I would like it to be responsive, so it best uses the capabilities of the
hardware you give it. Windows 8 started, but didn't get quite there. Ubuntu
has a nice idea for plugging your phone into a monitor and getting a full
Ubuntu install. If I'm tapping, don't make me double tap just because I would
normally double click. Recognize that it's a tap and not a click. And don't
give me options my device can't handle. Don't show me a desktop on a 7"
tablet. Don't default to full-screen apps on a 4k display. And if my monitor
is big enough that it could be four regular sized monitors, tile my windows
automatically. It's not that hard to do.

I'm tired of starting something on my PC and trying to figure out how to
continue on a tablet or a phone, or even just another PC. This could either
depend on application developers to support or be baked well enough into the
OS that applications don't even know it's happening, but everything should be
available to me everywhere. Again, Windows 8 has a nice start with Onedrive,
but I still have to manually save things there. Why not replicate my drives so
I can access any file from any where without even thinking about it? Make it
completely invisible what is local storage and what is cloud storage, and with
that, cache things on my hard drive for if the network goes down. If I don't
have a connection, everything should be there. If I do have a connection
again, everything that happened without a connection should automatically show
up on my phone and tablet too. Make Onedrive/Dropbox automatic and invisible.

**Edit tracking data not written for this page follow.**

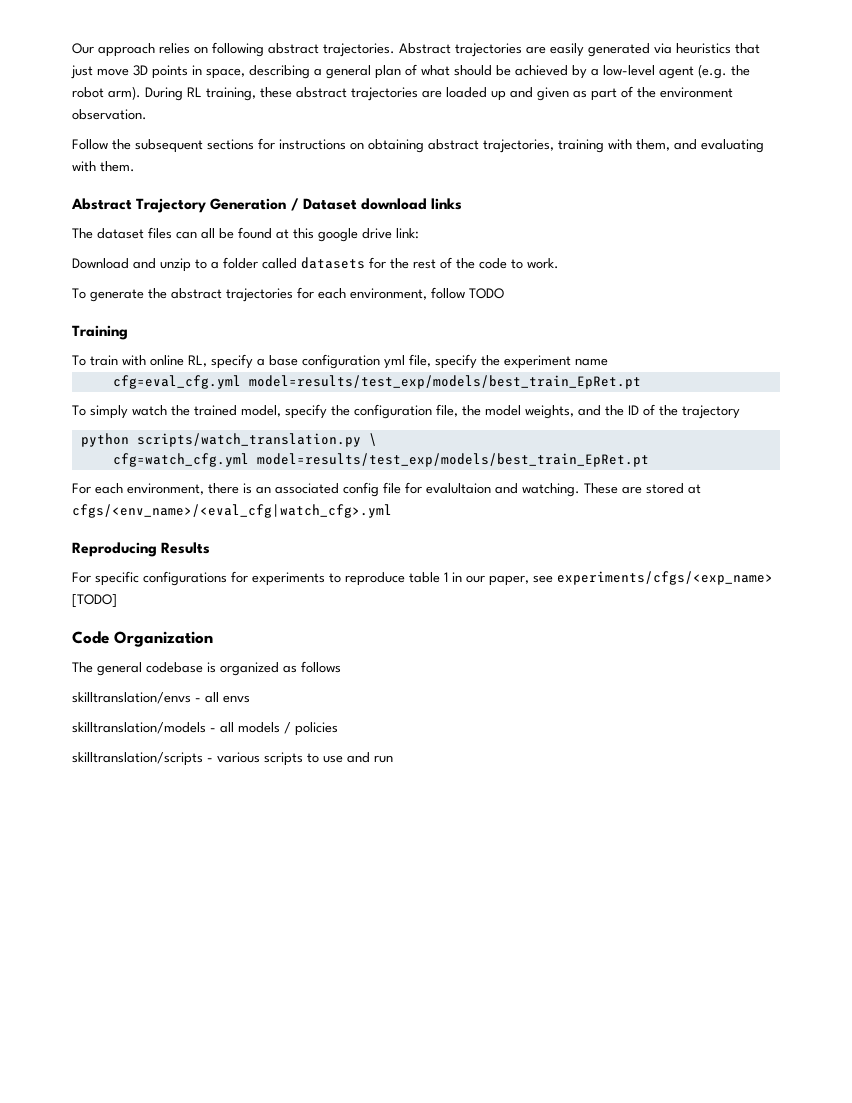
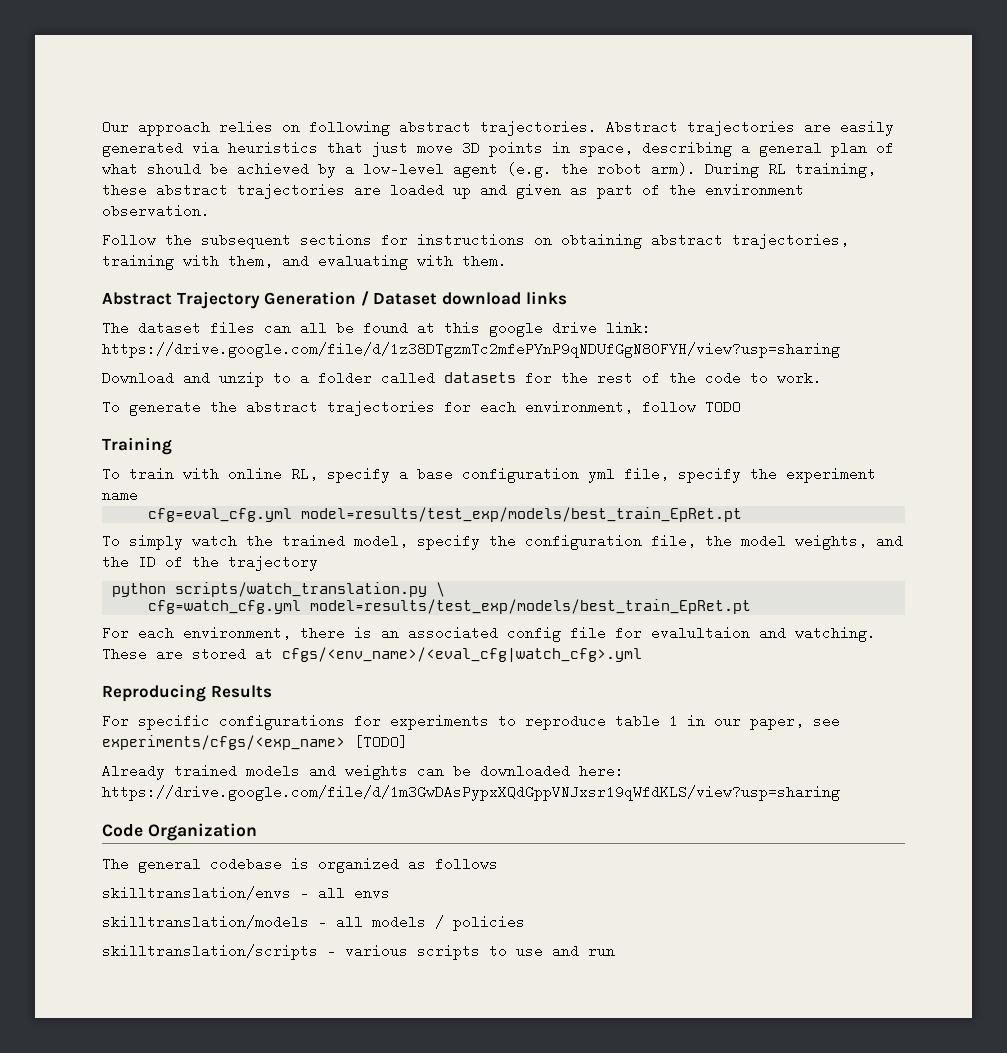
(419, 233) none -> [102,342,840,358] https://drive.google.com/file/d/1z38DTgzmTc2mfePYnP9qNDUfGgN80FYH/view?usp=sharing
(117, 601) none -> [102,764,624,780] [102,785,840,801] // Already trained models and weights can be downloaded here: https://drive.google.com/file/d/1m3GwDAsPypxXQdGppVNJxsr19qWfdKLS/view?usp=sharing

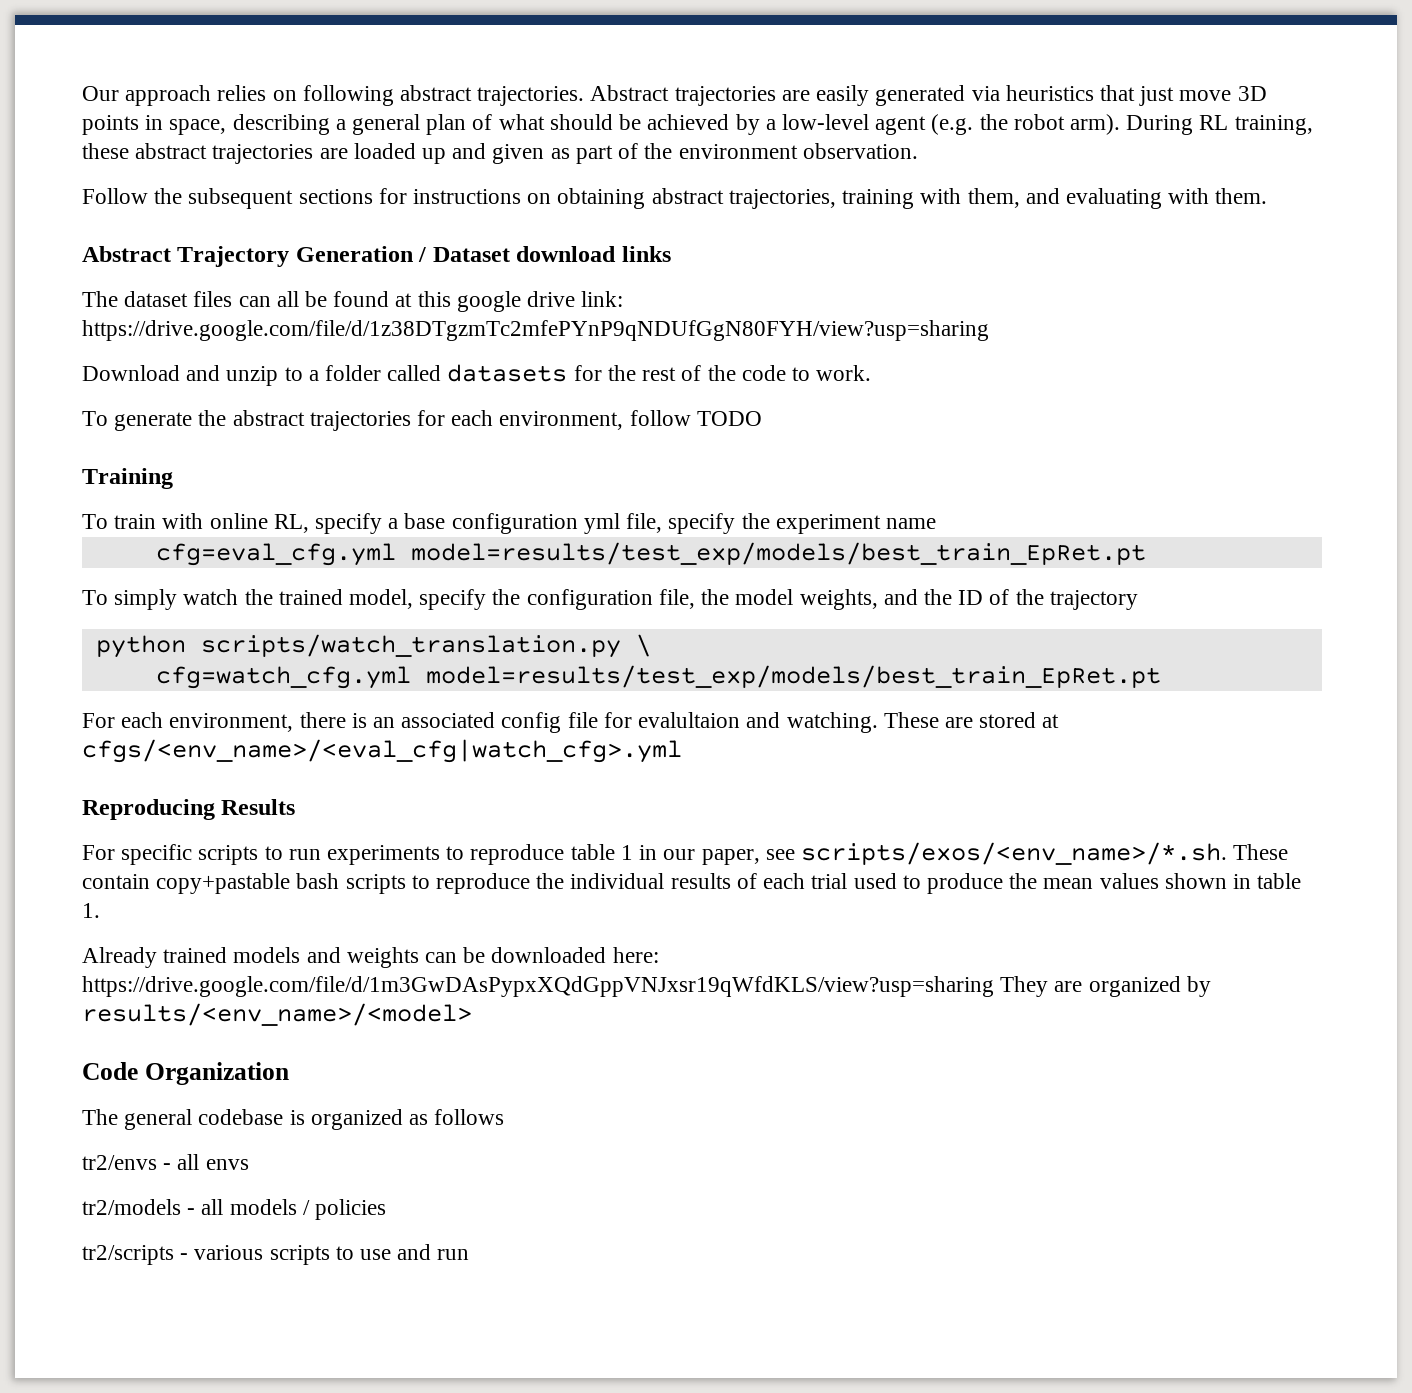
[219,714,381,730] configurations for -> [198,845,321,865] scripts to run
[102,735,408,750] experiments/cfgs/<exp_name> [TODO] -> [800,842,1289,865] [82,873,1302,894] [82,903,100,918] scripts/exos/<env_name>/*.sh. These contain copy+pastable bash scripts to reproduce the individual results of each trial used to produce the mean values shown in table 1.
(840, 793) none -> [1000,976,1211,997] [82,1003,472,1026] They are organized by results/<env_name>/<model>
[102,886,291,900] skilltranslation/envs -> [82,1155,157,1170] tr2/envs
[102,915,309,929] skilltranslation/models -> [82,1199,181,1215] tr2/models
[102,944,318,960] skilltranslation/scripts -> [82,1245,174,1265] tr2/scripts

That's actually an annoyance I have with Github, too. Why do I need to
manually commit my changes? When I hit ctrl+s, it should just go straight to
version control. If I need to revert later, well, that's why I'm using version
control, right?

I don't want to have to boot. I don't want to have to shut down (or wait 10
minutes while it shuts down). I don't want to have to install updates, nor do
I want to have to reboot for those updates. Chrome is the best model here.
Just push updates in the background and either apply them immediately or wait
until the system is idle and apply them.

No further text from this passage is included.